NAPP is concerned that the usual process of psychiatric assessment and treatment of psychiatric disorders could be misinterpreted as ‘conversion therapy’ in the clinical setting of gender dysphoria.
NAPP notes that psychotherapy is included in the Victorian Government definitions of conversion therapy. There are different types of psychotherapy and these include supportive, cognitive behaviour therapy, psychodynamic, psychoanalytic, and brief psychotherapy. Psychotherapy as practised by psychiatrists as a treatment modality is not conversion therapy.
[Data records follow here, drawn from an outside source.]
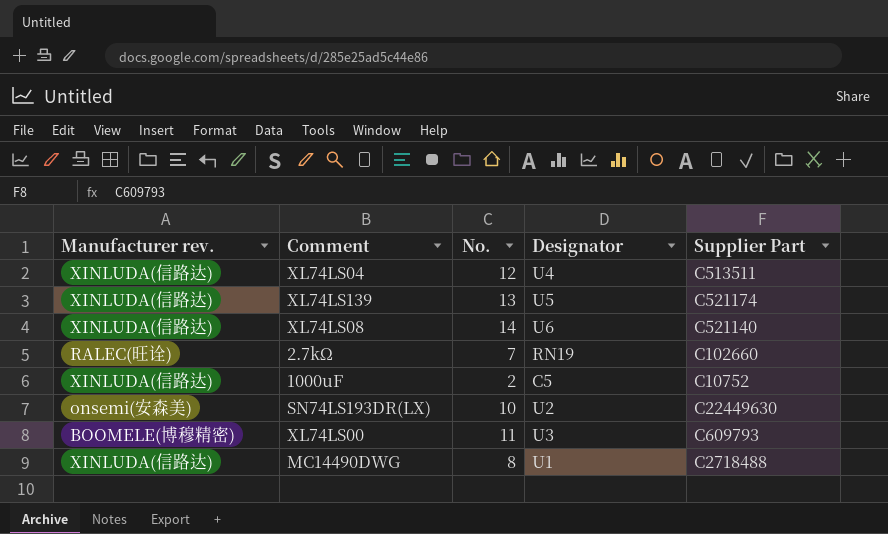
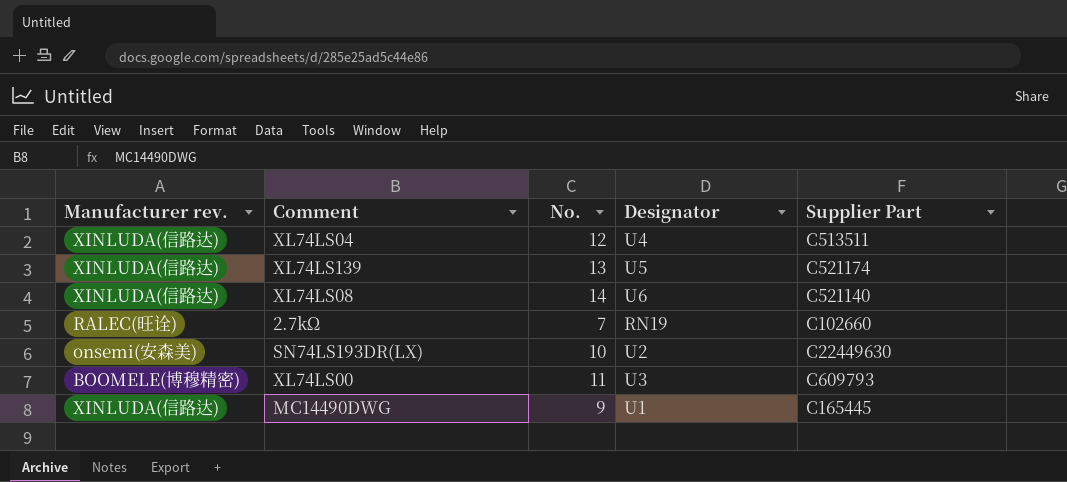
row 1000uF: XINLUDA(信路达) | 2 | C5 | C10752 -> none
MC14490DWG | No.: 8 -> 9
MC14490DWG | Supplier Part: C2718488 -> C165445

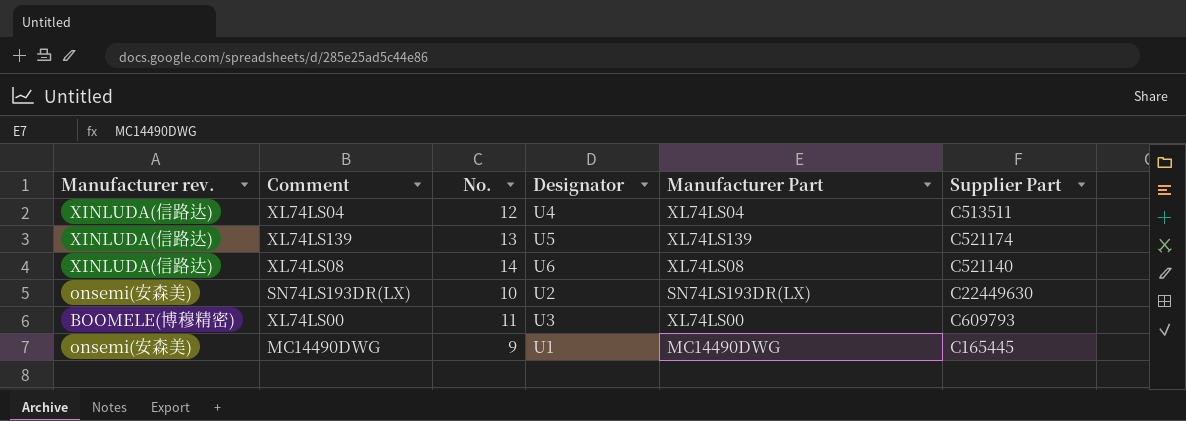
column Manufacturer Part | position: none -> 5
row 2.7kΩ: RALEC(旺诠) | 7 | RN19 | C102660 -> none
MC14490DWG | Manufacturer rev.: XINLUDA(信路达) -> onsemi(安森美)

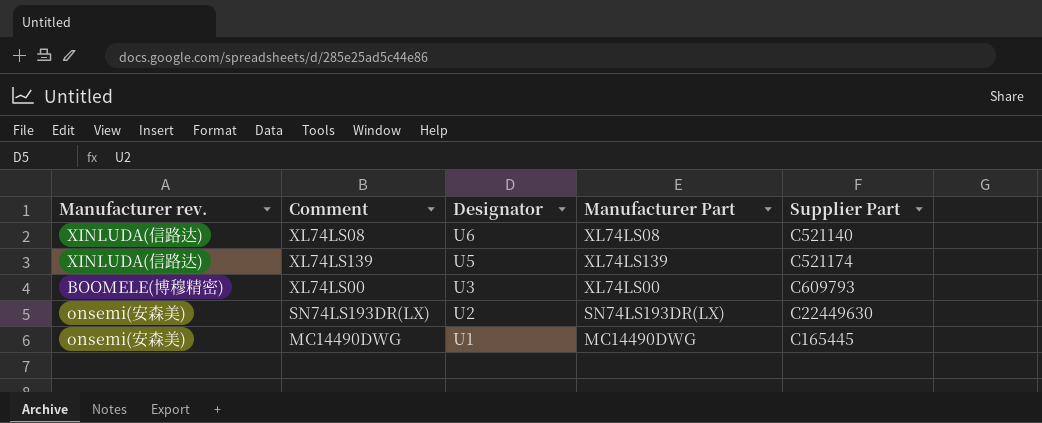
row order: none -> Designator descending
column No. | position: 3 -> none
row XL74LS04: XINLUDA(信路达) | 12 | U4 | XL74LS04 | C513511 -> none

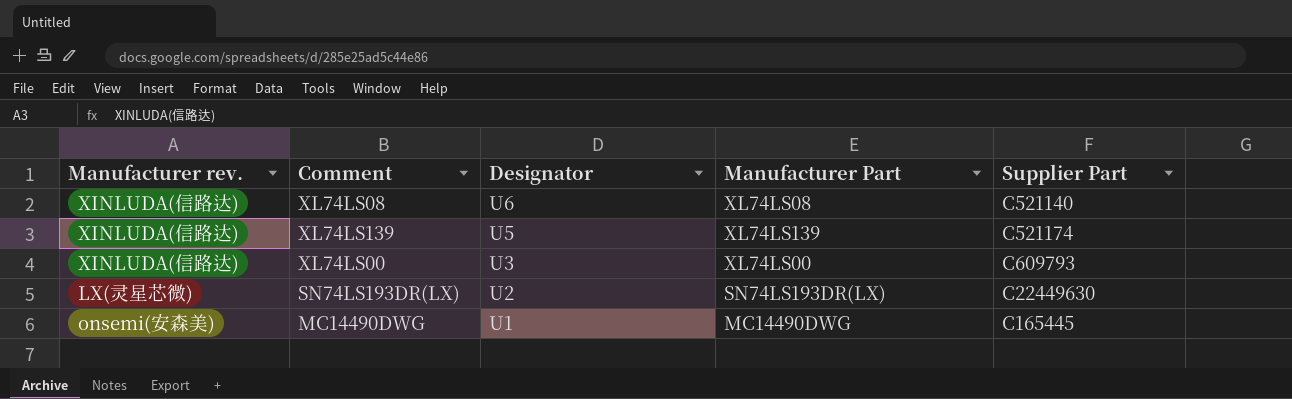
XL74LS00 | Manufacturer rev.: BOOMELE(博穆精密) -> XINLUDA(信路达)
SN74LS193DR(LX) | Manufacturer rev.: onsemi(安森美) -> LX(灵星芯微)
The focus of both sexual orientation and/or gender identity can change over the course of psychiatric treatment. This is not conversion therapy. A patient may experience a change in the object of their sexual attraction during a course of psychiatric treatment. For example, a patient with a psychotic disorder, who has delusions and hallucinations about men, may lose these symptoms as a result of psychiatric treatment.
Further, as a result of the loss of an irrationally based fear during treatment, the patient may experience a sexual attraction to an individual of a gender opposite to the gender the patient was attracted to at the beginning of therapy. During the treatment and recovery from an episode of depressive illness or anxiety disorder a patient may experience a change in sexual attraction or gender identity.
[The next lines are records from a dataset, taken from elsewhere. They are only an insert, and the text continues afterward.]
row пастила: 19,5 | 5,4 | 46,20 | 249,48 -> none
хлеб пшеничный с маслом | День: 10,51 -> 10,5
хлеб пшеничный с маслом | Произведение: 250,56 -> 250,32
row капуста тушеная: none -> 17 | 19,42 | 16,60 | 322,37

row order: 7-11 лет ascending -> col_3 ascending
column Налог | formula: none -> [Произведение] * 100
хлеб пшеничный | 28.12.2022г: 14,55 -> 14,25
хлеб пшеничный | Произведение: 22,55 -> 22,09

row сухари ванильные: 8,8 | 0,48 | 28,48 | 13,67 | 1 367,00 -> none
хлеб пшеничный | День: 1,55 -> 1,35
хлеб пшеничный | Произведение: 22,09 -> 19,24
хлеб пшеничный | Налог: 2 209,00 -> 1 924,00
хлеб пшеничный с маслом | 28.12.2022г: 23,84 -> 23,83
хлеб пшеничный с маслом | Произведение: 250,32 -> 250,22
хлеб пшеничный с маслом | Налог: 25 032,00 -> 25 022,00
Children and adolescents may temporarily have thoughts of being of a different gender to their gender assigned at birth due to the influences of social contagion, multiple psychosocial factors (including a history of sexual abuse), and the presence of psychiatric illness. Psychiatric assessment and treatment of children and adolescents, which is grounded on evidence-based practice, should not be labelled conversion therapy.
NAPP is concerned that there are dangers to patients if conventional psychiatric assessment and treatment is mislabelled as conversion practices. The danger is that psychiatrists and other doctors using conventional clinical methods will be at risk of criminal prosecution or deregistration when serving patients with sexual orientation or gender identity concerns. As a result, these patients will not be able to access psychiatric treatment in Victoria.
In order to avoid this undesirable consequence of prohibiting conversion practices in Victoria, NAPP recommends an amendment to the definition of conversion therapy/practices as follows:
That any therapy or practice deemed to be conversion practices must be practices that only and solely have as their purpose the change of sexual orientation or gender identity, and
That the definition of conversion practices exclude treatments and practices that explore and understand the underlying clinical influences on sexual orientation and gender identity, and provide empathic acknowledgment and evidence-based, support, and understanding for the facilitation of an individual’s coping, social support, and identity exploration and development, and the treatment of any identified psychiatric comorbidity.
NAPP considers that the proposed legislation to provide protection from conversion practices should be primarily directed to children (up to age 18) and adults who do not have the capacity to provide informed consent.
People who have undergone medical and surgical transgender treatment and subsequently regret this treatment should be acknowledged and not be banned from stating their experience on public media. Discussion of these concerns and fears with their physicians is not conversion therapy and must not be mislabelled conversion therapy.
NAPP supports freedom of speech so that scientific matters can be debated and people can speak with their health care providers honestly, or if they chose, to tell others publicly of their experience without being prosecuted by the state.